# Records provided:

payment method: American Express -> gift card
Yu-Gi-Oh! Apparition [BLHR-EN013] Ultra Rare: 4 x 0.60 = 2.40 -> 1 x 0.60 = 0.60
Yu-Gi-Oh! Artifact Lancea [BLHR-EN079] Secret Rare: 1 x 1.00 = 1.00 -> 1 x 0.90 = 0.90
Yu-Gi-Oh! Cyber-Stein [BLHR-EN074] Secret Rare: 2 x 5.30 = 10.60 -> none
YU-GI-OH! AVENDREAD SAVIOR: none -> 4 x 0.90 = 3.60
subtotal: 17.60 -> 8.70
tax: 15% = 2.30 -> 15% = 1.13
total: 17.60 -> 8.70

---

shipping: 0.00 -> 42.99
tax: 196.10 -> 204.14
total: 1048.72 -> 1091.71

* * *

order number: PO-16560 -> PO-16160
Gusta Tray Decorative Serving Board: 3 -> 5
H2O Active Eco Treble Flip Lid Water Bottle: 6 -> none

# About this task:
In the records, how many lines hold the word "BLHR"? Answer with the number and no other words.

# Written answer:
3